(I measure time by how a body sways)
I. “Thank you for agreeing to see me. You’re the only person I can ask,” Draco said. He’d cast a wandless Silencio that he’d modified to prevent any type of recording, which was, as they said, sending roses to Beaubatons, but he’d been more influenced in his youth by Severus Snape than his own father, and the habit for secrecy and self-reliance died hard. The wards on Bill Weasley’s office were the most robust at the Ministry outside of the Department of Mysteries and on the rare occasions a goblin sought an interview, they merited a brief grimace that indicated respect and recognition of what Bill had learned from studying the first level wards at Gringott’s.
The massive door was shut tight and its three locks (melchior, silver, and shakudo) were properly secured. Bill sat behind his slab of a desk, his eyes on Draco and the only means of egress. Short of casting Fidelius, there was no greater privacy to be had in Wizarding Great Britain.
(Draco had discarded the plan to portkey to Durmstrang and use their Rechevi zatvor chamber. Bill could be late for dinner, but Fleur wouldn’t allow him to miss it entirely just to chat with a colleague.)
“I’m the only person, eh?” Bill said, his expression skeptical.
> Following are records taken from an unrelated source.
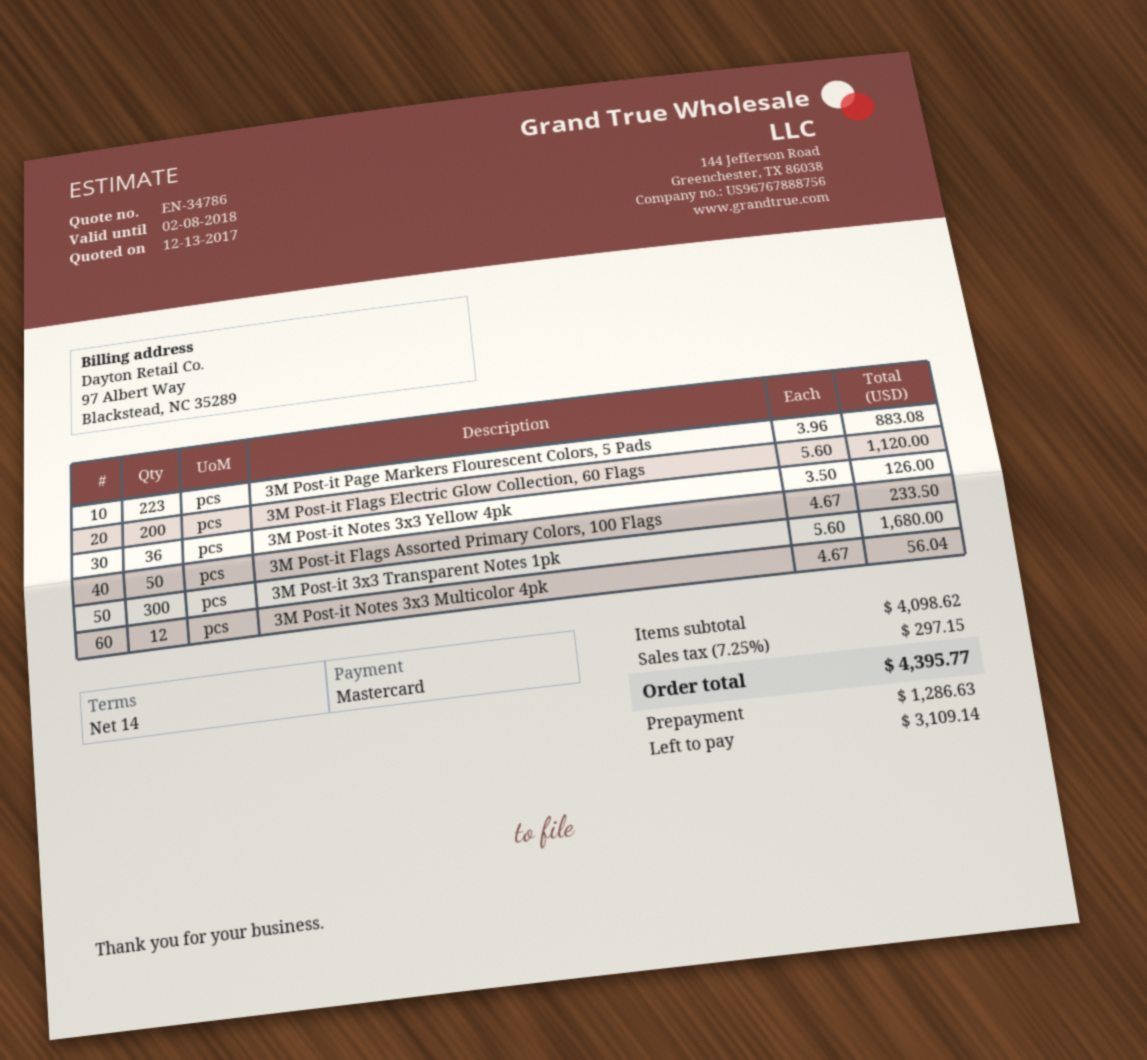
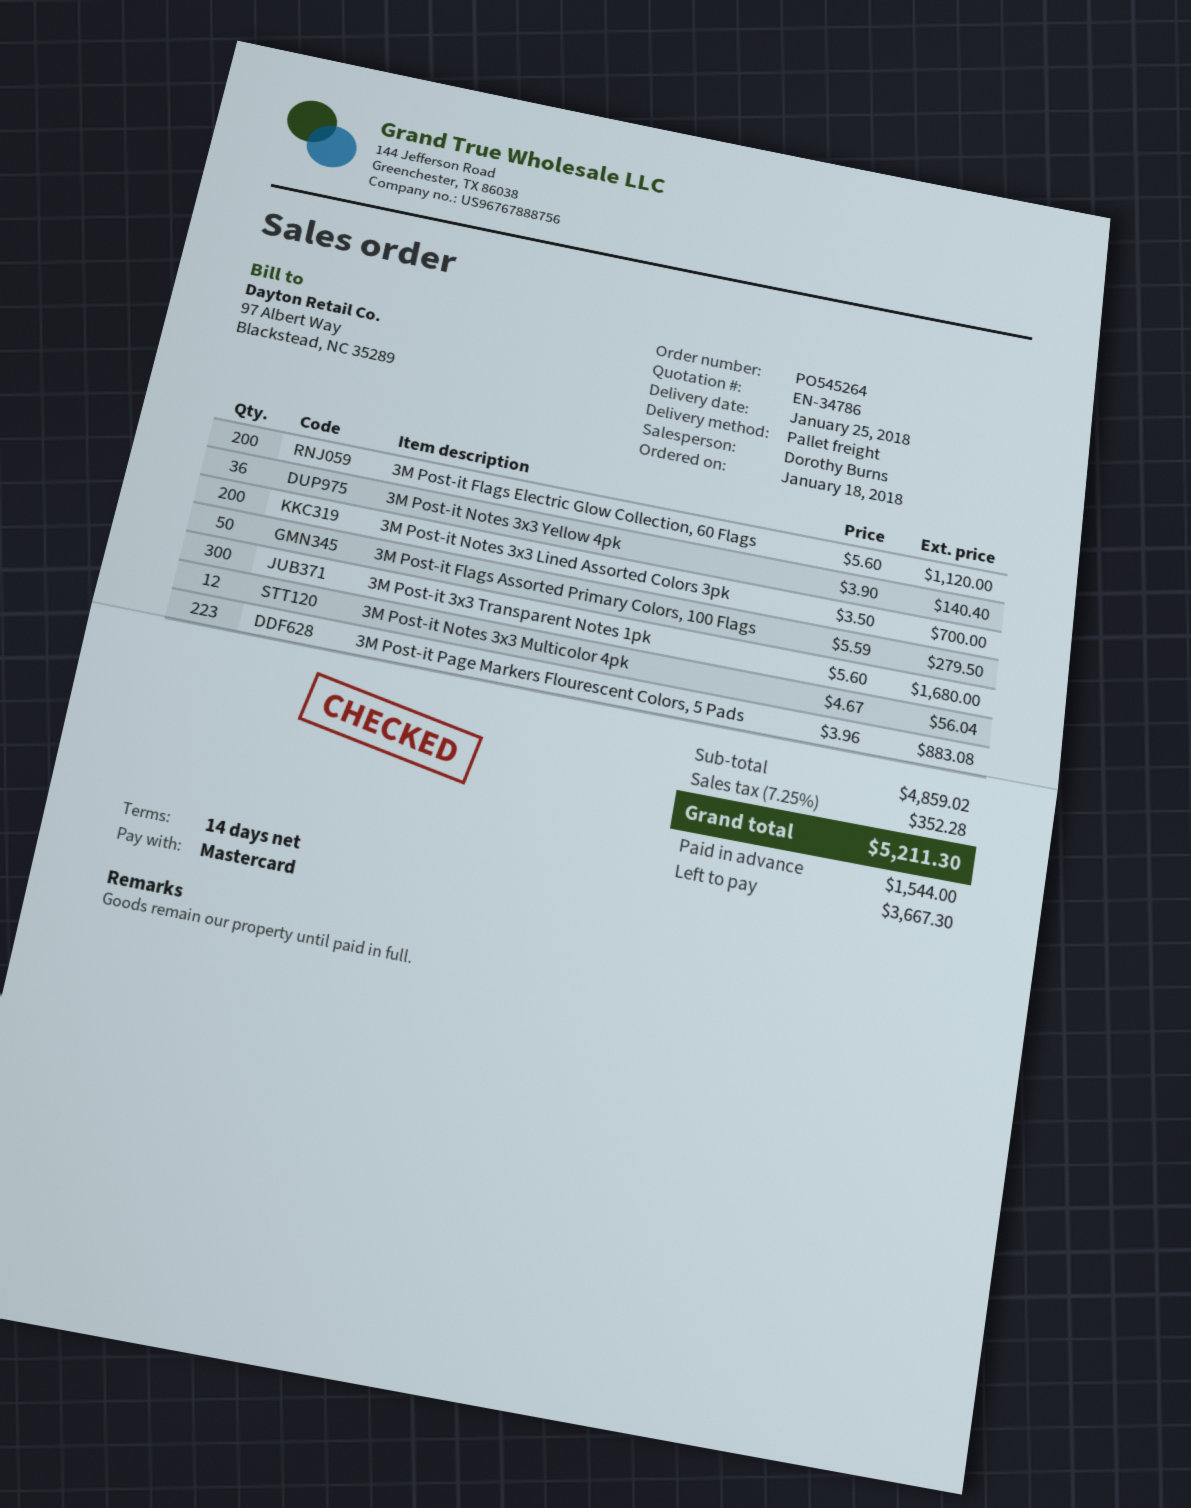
3M Post-it Notes 3x3 Yellow 4pk: 36 x 3.50 = 126.00 -> 36 x 3.90 = 140.40
3M Post-it Flags Assorted Primary Colors, 100 Flags: 50 x 4.67 = 233.50 -> 50 x 5.59 = 279.50
3M Post-it Notes 3x3 Lined Assorted Colors 3pk: none -> 200 x 3.50 = 700.00
subtotal: 4098.62 -> 4859.02
tax: 7.25% = 297.15 -> 7.25% = 352.28
total: 4395.77 -> 5211.30
deposit: 1286.63 -> 1544.00
balance: 3109.14 -> 3667.30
He would have raised an eyebrow, if that were an option, but the scarring on his face had affected the musculature as well. He made do with tone or voice and rubbing a hand along his bearded jaw. Something about the touch of werewolf had darkened his hair to bronzed chestnut, but every once in a while, Draco remembered how richly auburn he’d once been, when he’d looked like a Viking warrior, nearly a match for his half-Veela bride.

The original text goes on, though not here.